▶ [Requirement]
Look below for the line containing "Oral-B: 3 x"; from there, print each line exactly up to and including the line containing "discount: none -> 100.00", and stop.

##########

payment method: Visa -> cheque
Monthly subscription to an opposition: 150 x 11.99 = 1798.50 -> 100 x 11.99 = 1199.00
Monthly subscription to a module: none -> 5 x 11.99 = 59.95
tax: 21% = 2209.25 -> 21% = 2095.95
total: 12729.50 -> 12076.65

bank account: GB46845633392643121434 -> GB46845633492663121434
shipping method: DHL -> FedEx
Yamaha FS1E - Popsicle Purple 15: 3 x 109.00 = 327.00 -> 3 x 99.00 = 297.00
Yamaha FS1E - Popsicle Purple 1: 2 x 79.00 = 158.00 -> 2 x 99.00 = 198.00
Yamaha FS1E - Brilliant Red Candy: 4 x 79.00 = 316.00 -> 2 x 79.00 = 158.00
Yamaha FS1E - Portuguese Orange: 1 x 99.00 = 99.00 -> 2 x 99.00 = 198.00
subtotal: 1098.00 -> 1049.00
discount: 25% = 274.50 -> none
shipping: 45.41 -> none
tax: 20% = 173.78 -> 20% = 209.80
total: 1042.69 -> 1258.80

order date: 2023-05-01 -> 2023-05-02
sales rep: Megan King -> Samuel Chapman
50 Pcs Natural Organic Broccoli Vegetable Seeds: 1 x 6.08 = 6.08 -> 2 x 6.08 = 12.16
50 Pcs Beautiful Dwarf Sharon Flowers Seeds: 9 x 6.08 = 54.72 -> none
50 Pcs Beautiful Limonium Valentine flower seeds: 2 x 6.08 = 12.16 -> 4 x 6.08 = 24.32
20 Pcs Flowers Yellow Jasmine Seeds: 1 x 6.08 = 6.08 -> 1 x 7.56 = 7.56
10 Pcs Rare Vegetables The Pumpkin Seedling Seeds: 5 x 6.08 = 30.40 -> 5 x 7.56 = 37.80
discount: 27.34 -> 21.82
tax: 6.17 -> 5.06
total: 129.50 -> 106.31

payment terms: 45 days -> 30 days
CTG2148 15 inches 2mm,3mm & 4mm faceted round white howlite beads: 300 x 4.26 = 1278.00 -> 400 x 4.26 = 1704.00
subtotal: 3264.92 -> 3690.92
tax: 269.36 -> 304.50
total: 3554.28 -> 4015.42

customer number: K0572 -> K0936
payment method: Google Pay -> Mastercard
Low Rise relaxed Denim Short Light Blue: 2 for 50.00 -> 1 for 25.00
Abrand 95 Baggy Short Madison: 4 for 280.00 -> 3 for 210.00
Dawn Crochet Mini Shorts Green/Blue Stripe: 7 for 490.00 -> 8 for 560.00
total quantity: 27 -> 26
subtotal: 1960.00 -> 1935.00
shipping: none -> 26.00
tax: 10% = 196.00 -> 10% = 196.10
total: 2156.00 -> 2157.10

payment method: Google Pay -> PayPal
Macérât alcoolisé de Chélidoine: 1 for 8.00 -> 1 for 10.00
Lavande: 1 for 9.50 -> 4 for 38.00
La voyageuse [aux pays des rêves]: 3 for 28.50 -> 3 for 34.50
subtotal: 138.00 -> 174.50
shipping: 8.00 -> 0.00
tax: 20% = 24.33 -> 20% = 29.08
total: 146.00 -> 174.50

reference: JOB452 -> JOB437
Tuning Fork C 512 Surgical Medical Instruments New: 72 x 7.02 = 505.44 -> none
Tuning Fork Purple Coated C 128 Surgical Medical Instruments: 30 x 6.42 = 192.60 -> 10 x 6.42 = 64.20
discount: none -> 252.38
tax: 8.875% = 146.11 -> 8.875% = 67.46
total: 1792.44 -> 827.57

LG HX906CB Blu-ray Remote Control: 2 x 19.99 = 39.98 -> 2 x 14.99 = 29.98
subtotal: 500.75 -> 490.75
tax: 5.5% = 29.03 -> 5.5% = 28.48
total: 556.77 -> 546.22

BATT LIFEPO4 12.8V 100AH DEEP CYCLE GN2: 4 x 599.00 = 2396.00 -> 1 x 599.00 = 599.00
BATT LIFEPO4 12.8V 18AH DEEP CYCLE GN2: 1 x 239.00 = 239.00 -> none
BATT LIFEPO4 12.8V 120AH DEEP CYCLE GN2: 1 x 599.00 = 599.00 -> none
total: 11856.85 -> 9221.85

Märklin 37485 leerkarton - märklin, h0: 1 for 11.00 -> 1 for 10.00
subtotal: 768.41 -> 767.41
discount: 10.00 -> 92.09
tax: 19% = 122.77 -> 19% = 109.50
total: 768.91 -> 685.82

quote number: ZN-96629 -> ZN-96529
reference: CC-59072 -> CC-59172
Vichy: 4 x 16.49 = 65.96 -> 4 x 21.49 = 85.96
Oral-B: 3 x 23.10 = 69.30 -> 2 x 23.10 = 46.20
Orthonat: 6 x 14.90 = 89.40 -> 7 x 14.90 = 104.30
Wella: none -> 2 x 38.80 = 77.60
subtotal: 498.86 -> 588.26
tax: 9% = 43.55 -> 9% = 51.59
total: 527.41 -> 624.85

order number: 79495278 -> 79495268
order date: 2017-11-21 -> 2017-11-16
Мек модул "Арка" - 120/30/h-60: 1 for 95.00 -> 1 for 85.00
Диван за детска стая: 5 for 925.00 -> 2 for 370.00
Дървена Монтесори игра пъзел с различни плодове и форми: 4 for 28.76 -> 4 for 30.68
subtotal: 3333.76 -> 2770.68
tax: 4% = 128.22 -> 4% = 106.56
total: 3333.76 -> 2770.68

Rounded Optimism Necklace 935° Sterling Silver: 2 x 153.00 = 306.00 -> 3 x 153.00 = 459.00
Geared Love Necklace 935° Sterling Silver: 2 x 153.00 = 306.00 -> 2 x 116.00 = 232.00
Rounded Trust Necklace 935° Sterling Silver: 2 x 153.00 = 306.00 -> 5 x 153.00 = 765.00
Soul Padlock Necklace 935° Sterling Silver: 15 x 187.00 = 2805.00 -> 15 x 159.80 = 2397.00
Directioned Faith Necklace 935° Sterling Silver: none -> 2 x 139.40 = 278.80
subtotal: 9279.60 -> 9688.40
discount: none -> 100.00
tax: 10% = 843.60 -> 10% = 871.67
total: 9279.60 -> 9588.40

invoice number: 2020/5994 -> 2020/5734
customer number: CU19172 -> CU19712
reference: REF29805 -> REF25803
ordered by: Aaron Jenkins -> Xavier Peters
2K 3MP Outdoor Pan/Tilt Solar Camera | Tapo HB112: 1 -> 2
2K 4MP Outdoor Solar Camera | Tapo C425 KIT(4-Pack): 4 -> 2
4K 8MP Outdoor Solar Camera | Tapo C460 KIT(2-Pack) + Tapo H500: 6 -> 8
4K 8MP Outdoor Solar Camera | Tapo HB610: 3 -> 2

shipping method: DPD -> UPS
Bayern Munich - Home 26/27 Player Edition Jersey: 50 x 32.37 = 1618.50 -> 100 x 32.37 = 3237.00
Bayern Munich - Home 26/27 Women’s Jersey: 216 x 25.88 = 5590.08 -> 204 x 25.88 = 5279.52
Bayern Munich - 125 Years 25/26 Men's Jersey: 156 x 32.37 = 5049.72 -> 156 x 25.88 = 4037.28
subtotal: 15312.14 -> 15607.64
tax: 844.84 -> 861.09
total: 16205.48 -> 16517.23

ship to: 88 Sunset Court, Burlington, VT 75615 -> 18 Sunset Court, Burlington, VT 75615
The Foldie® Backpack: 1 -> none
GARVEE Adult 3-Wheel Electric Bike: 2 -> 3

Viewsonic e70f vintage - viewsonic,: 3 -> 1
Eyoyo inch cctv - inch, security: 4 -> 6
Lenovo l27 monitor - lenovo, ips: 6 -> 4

##########

▶ [Solution]
Oral-B: 3 x 23.10 = 69.30 -> 2 x 23.10 = 46.20
Orthonat: 6 x 14.90 = 89.40 -> 7 x 14.90 = 104.30
Wella: none -> 2 x 38.80 = 77.60
subtotal: 498.86 -> 588.26
tax: 9% = 43.55 -> 9% = 51.59
total: 527.41 -> 624.85

order number: 79495278 -> 79495268
order date: 2017-11-21 -> 2017-11-16
Мек модул "Арка" - 120/30/h-60: 1 for 95.00 -> 1 for 85.00
Диван за детска стая: 5 for 925.00 -> 2 for 370.00
Дървена Монтесори игра пъзел с различни плодове и форми: 4 for 28.76 -> 4 for 30.68
subtotal: 3333.76 -> 2770.68
tax: 4% = 128.22 -> 4% = 106.56
total: 3333.76 -> 2770.68

Rounded Optimism Necklace 935° Sterling Silver: 2 x 153.00 = 306.00 -> 3 x 153.00 = 459.00
Geared Love Necklace 935° Sterling Silver: 2 x 153.00 = 306.00 -> 2 x 116.00 = 232.00
Rounded Trust Necklace 935° Sterling Silver: 2 x 153.00 = 306.00 -> 5 x 153.00 = 765.00
Soul Padlock Necklace 935° Sterling Silver: 15 x 187.00 = 2805.00 -> 15 x 159.80 = 2397.00
Directioned Faith Necklace 935° Sterling Silver: none -> 2 x 139.40 = 278.80
subtotal: 9279.60 -> 9688.40
discount: none -> 100.00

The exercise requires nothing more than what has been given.